Eric,
I have checked the latest code again for Opteron MB. The MB still needs to reset three times to get it done.
1. Hyper transport scan link: 0 max: 1 PCI: 01:01.0 [1022/7450] enabled next_unitid: 0003 PCI: 01:03.0 [1022/7460] enabled next_unitid: 0007 HyperT reset needed 2. Initializing devices... PCI: 00:18.3 init NB: Function 3 Misc Control.. resetting cpu 3. Initializing devices... PCI: 00:18.3 init NB: Function 3 Misc Control.. done. PCI: 00:19.3 init NB: Function 3 Misc Control.. resetting cpu
Can we only reset the MB only time to make the HT work at the need speed/width?
I mean only enable the reset in PCI: 00:19.3 init NB: Function 3 Misc Control.. resetting cpu
Regards
YH
* YhLu YhLu@tyan.com [031118 22:50]:
I have checked the latest code again for Opteron MB. The MB still needs to reset three times to get it done.
Can we only reset the MB only time to make the HT work at the need speed/width?
It should be enough to set a global variable "reset_needed" (maybe even in CMOS) and check this, probably after all device drivers have been executed and thus had the chance to set that flag.
I mean only enable the reset in PCI: 00:19.3 init NB: Function 3 Misc Control.. resetting cpu
When changing the parameters on Solo I always got it to one of the reboots - My best result was to get it to the Misc Control reset before it would hang hard.
Stefan
Stefan Reinauer stepan@suse.de writes:
- YhLu YhLu@tyan.com [031118 22:50]:
I have checked the latest code again for Opteron MB. The MB still needs to reset three times to get it done.

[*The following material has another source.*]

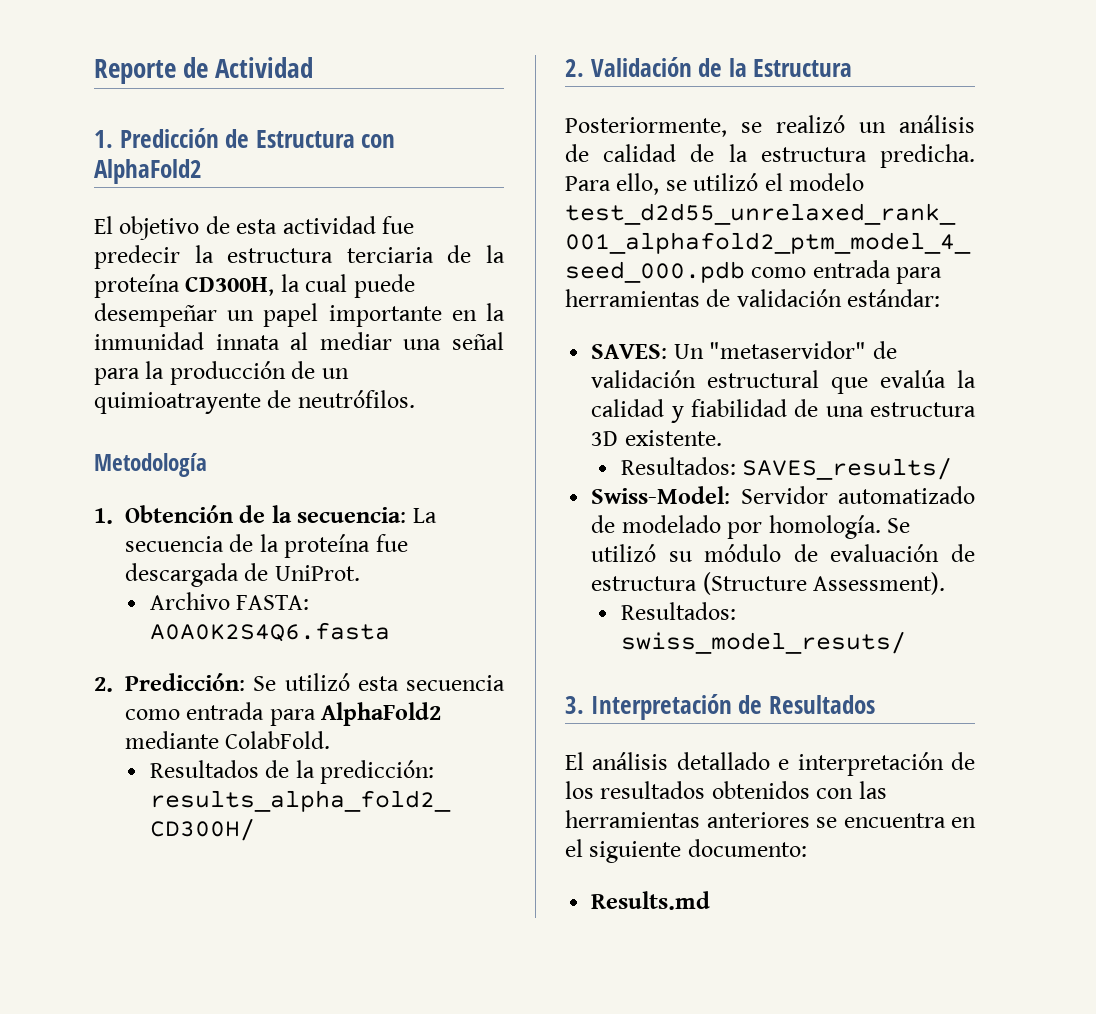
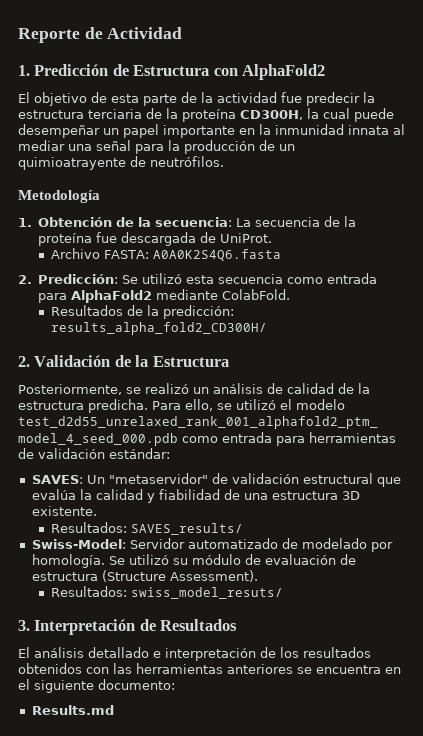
- El objetivo de esta actividad fue predecir la estructura terciaria de la proteína CD300H, la cual puede desempeñar un papel importante en la inmunidad innata al mediar una señal para la producción de un quimioatrayente de neutrófilos.
+ El objetivo de esta parte de la actividad fue predecir la estructura terciaria de la proteína CD300H, la cual puede desempeñar un papel importante en la inmunidad innata al mediar una señal para la producción de un quimioatrayente de neutrófilos.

Can we only reset the MB only time to make the HT work at the need speed/width?
It should be enough to set a global variable "reset_needed" (maybe even in CMOS) and check this, probably after all device drivers have been executed and thus had the chance to set that flag.
I mean only enable the reset in PCI: 00:19.3 init NB: Function 3 Misc Control.. resetting cpu
When changing the parameters on Solo I always got it to one of the reboots - My best result was to get it to the Misc Control reset before it would hang hard.
Reducing the number of reboots definitely needs to happen. I only coded the way it is currently because that generates obviously correct code.
Right now I am looking at how to reduce problems when a board has a noisy smbus. So far I have not seen a single board without one. In the noisy smbus the more traffic you have the more chances there are you will have problems because of it.
So it might make sense to set everything up in a very early pass before memory reset. Reset the system, and then let the existing resets will not trigger.
Either that or Stefans delayed scheme. At this point I am not certain which will be easier to maintain. If we do implement the delayed reset I want to move the memory clear code up into the generic framework so we don't have to clear memory twice. But if we can get the resets over with before we initialize memory we are in better shape. That plus something like the kernels quirk interface to handle the various know bits of buggy hardware and we should be ok.
Eric
* Eric W. Biederman ebiederman@lnxi.com [031119 00:16]:
So it might make sense to set everything up in a very early pass before memory reset. Reset the system, and then let the existing resets will not trigger.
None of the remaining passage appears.